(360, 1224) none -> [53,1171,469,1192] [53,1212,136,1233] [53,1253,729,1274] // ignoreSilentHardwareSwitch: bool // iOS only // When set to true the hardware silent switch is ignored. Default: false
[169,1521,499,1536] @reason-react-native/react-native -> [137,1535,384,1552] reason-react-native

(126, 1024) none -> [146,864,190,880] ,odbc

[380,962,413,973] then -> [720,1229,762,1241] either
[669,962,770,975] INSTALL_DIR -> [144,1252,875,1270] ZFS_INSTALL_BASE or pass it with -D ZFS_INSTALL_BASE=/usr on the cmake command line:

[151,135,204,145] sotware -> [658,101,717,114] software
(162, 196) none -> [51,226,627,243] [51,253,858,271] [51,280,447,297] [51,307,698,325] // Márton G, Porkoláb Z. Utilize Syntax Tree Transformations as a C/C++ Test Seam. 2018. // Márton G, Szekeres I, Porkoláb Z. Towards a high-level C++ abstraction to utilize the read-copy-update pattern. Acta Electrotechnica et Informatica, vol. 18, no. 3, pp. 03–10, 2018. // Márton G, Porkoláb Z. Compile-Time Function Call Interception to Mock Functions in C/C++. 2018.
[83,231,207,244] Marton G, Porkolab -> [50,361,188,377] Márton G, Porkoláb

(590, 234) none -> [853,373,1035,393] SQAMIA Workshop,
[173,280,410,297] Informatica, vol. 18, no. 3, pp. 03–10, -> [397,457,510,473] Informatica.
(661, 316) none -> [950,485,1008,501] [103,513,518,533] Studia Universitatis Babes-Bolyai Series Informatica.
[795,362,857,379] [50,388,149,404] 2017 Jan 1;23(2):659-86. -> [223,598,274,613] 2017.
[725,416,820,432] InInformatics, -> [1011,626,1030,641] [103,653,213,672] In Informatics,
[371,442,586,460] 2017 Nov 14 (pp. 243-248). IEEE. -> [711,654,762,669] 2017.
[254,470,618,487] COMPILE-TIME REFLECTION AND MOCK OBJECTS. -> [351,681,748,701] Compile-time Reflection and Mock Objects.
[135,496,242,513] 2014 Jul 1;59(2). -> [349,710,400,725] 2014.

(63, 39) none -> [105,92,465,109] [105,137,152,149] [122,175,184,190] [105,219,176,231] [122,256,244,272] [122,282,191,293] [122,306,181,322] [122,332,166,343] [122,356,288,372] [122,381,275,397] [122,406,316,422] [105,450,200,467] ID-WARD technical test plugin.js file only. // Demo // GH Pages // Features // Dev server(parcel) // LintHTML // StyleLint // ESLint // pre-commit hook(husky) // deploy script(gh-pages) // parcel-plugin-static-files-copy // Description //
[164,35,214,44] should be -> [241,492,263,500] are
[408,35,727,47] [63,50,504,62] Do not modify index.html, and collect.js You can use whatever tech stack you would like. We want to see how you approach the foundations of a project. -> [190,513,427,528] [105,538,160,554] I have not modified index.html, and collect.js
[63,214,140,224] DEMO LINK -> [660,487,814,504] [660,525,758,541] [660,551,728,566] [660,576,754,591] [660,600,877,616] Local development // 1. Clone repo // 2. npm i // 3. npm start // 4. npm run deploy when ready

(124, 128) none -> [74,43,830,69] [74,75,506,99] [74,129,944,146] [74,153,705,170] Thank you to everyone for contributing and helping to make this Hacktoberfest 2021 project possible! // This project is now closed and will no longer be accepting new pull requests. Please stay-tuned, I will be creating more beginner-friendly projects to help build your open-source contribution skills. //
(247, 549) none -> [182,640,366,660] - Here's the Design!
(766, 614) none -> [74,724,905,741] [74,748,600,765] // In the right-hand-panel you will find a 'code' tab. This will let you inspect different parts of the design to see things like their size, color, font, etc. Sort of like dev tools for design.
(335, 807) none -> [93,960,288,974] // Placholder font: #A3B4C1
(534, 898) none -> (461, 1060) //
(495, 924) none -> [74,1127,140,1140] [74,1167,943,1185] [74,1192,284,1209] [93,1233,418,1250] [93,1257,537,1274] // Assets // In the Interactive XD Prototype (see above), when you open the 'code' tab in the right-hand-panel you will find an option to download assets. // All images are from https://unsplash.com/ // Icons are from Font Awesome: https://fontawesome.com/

------------------------------

* **REQUIRED ACTION**: Reproduce the lines of the records exactly, from the first one through the line that contains "[173,280,410,297] Informatica, vol.".

* **WRITTEN RESPONSE**:
(360, 1224) none -> [53,1171,469,1192] [53,1212,136,1233] [53,1253,729,1274] // ignoreSilentHardwareSwitch: bool // iOS only // When set to true the hardware silent switch is ignored. Default: false
[169,1521,499,1536] @reason-react-native/react-native -> [137,1535,384,1552] reason-react-native

(126, 1024) none -> [146,864,190,880] ,odbc

[380,962,413,973] then -> [720,1229,762,1241] either
[669,962,770,975] INSTALL_DIR -> [144,1252,875,1270] ZFS_INSTALL_BASE or pass it with -D ZFS_INSTALL_BASE=/usr on the cmake command line:

[151,135,204,145] sotware -> [658,101,717,114] software
(162, 196) none -> [51,226,627,243] [51,253,858,271] [51,280,447,297] [51,307,698,325] // Márton G, Porkoláb Z. Utilize Syntax Tree Transformations as a C/C++ Test Seam. 2018. // Márton G, Szekeres I, Porkoláb Z. Towards a high-level C++ abstraction to utilize the read-copy-update pattern. Acta Electrotechnica et Informatica, vol. 18, no. 3, pp. 03–10, 2018. // Márton G, Porkoláb Z. Compile-Time Function Call Interception to Mock Functions in C/C++. 2018.
[83,231,207,244] Marton G, Porkolab -> [50,361,188,377] Márton G, Porkoláb

(590, 234) none -> [853,373,1035,393] SQAMIA Workshop,
[173,280,410,297] Informatica, vol. 18, no. 3, pp. 03–10, -> [397,457,510,473] Informatica.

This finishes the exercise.